___ Input for this task

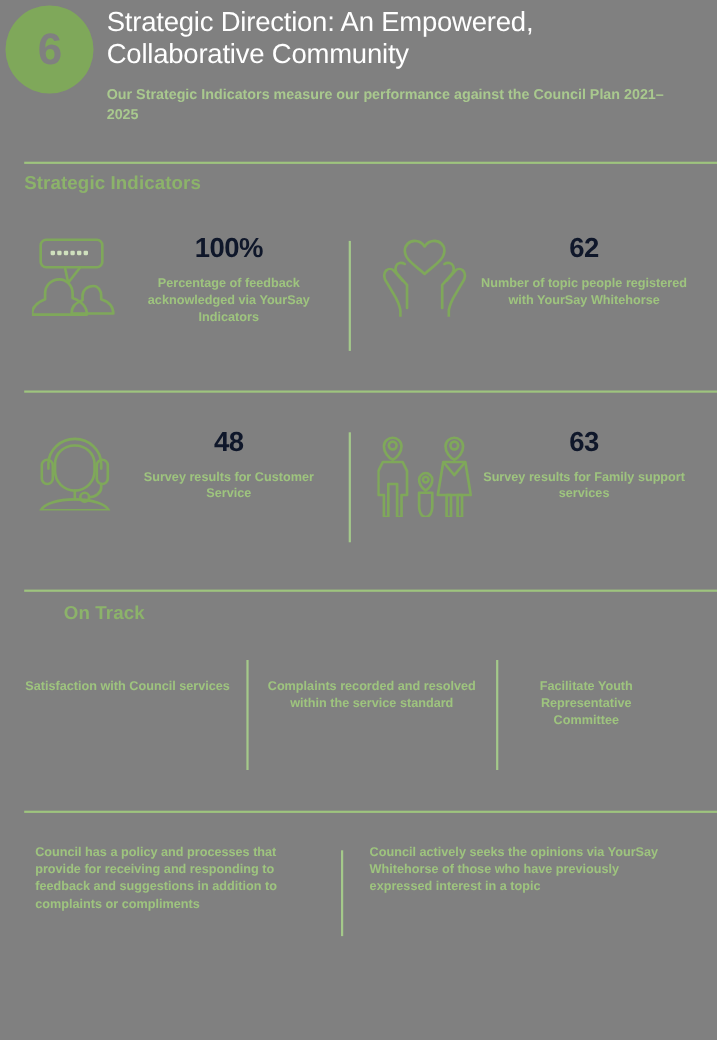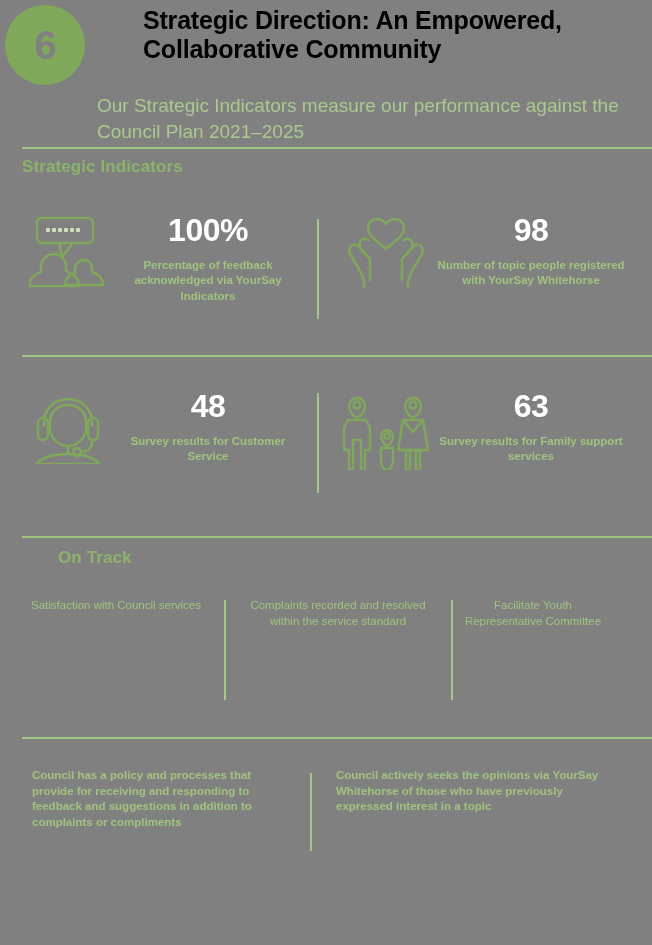"Strategic Direction: An Empowered," .header-title { color: #000000 -> #ffffff; font-weight: 700 -> 400; margin-left: 46px -> none }
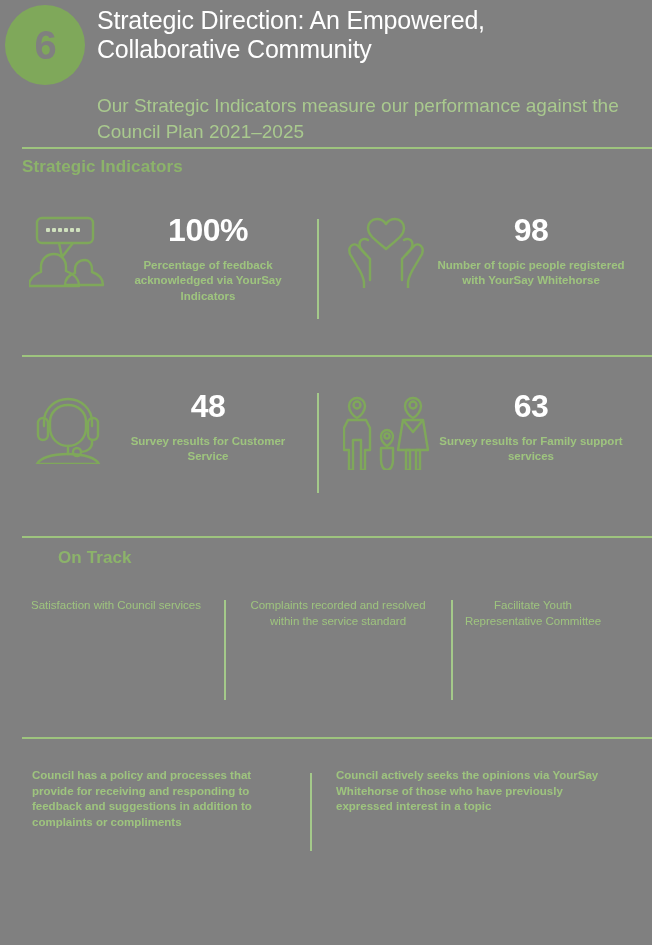"Our Strategic Indicators measure our" .header-sub { font-size: 19px -> 13px; font-weight: 400 -> 700; margin-top: 28px -> 12px }
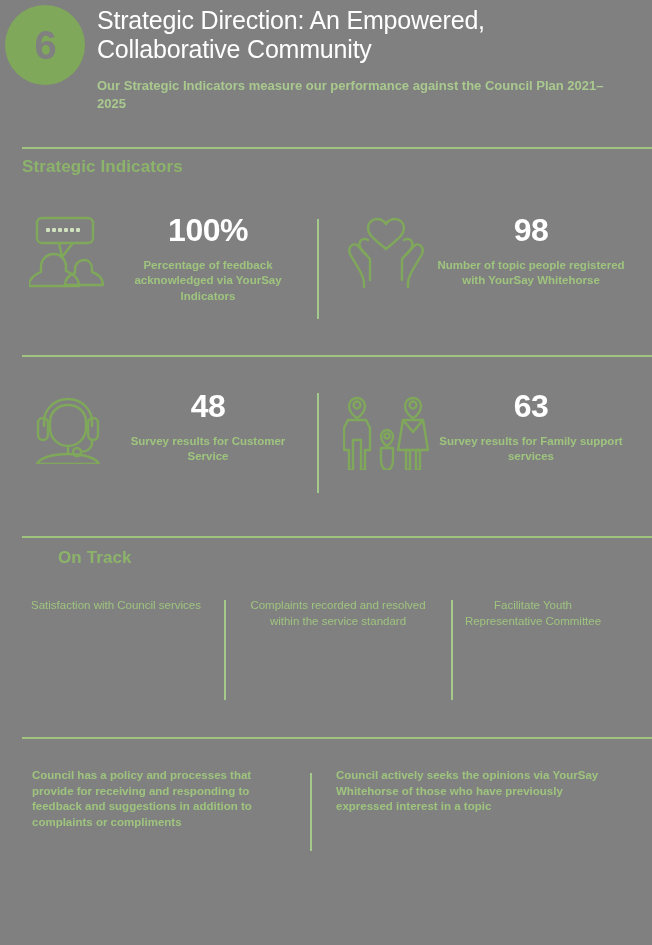"100%" .ind-value { color: #ffffff -> #0f172a; font-size: 32px -> 25px }
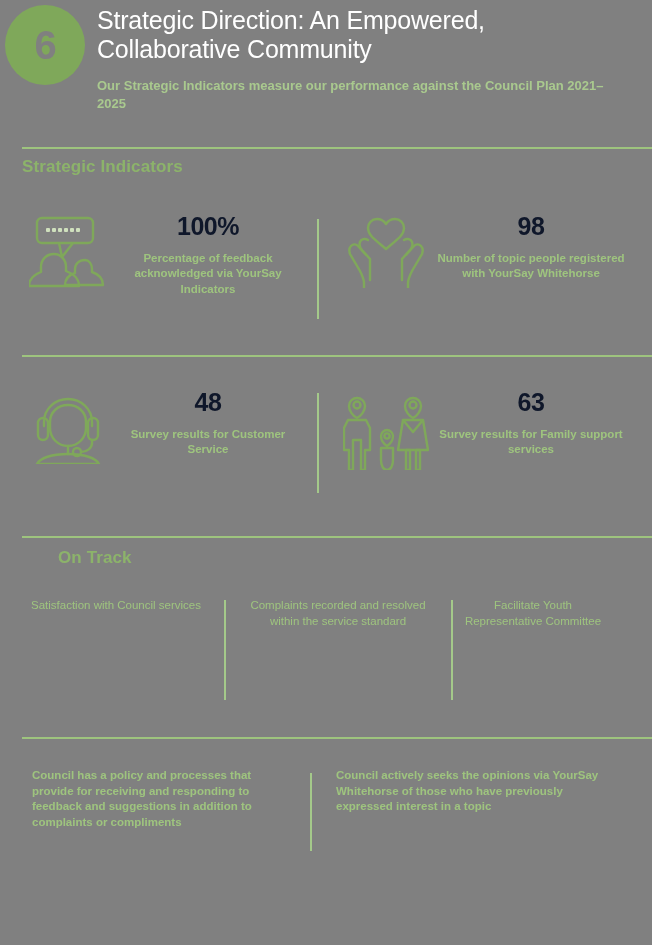"98" div.ind-value { text: 98 -> 62 }
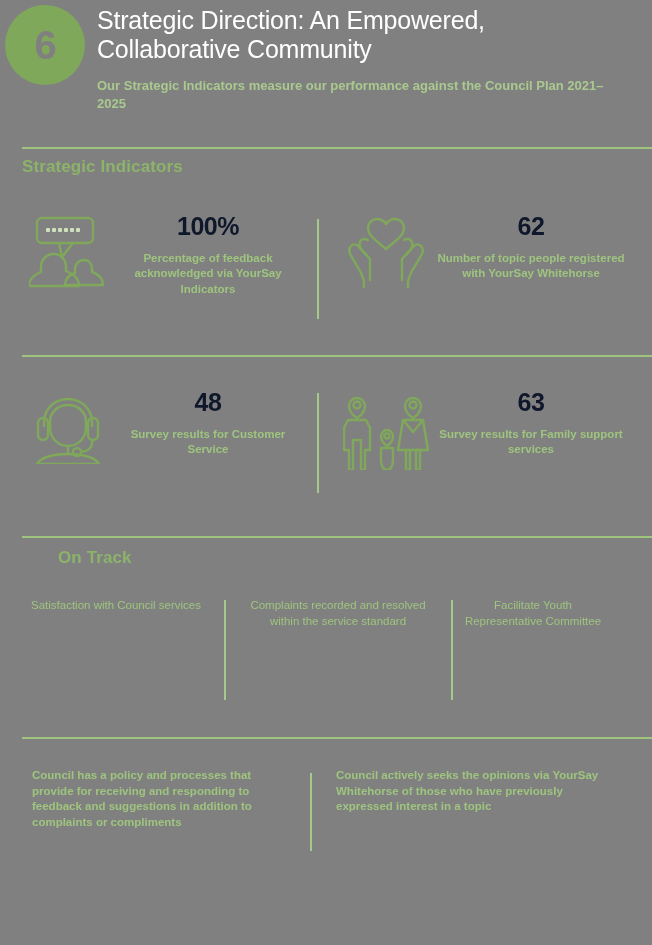"Satisfaction with Council services" .track-item { font-weight: 400 -> 700; margin-top: none -> 19px }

______

- **What is required**: Without including the pictures, copy all of the data exactly.

- **Answer section**:
"Strategic Direction: An Empowered," .header-title { color: #000000 -> #ffffff; font-weight: 700 -> 400; margin-left: 46px -> none }
"Our Strategic Indicators measure our" .header-sub { font-size: 19px -> 13px; font-weight: 400 -> 700; margin-top: 28px -> 12px }
"100%" .ind-value { color: #ffffff -> #0f172a; font-size: 32px -> 25px }
"98" div.ind-value { text: 98 -> 62 }
"Satisfaction with Council services" .track-item { font-weight: 400 -> 700; margin-top: none -> 19px }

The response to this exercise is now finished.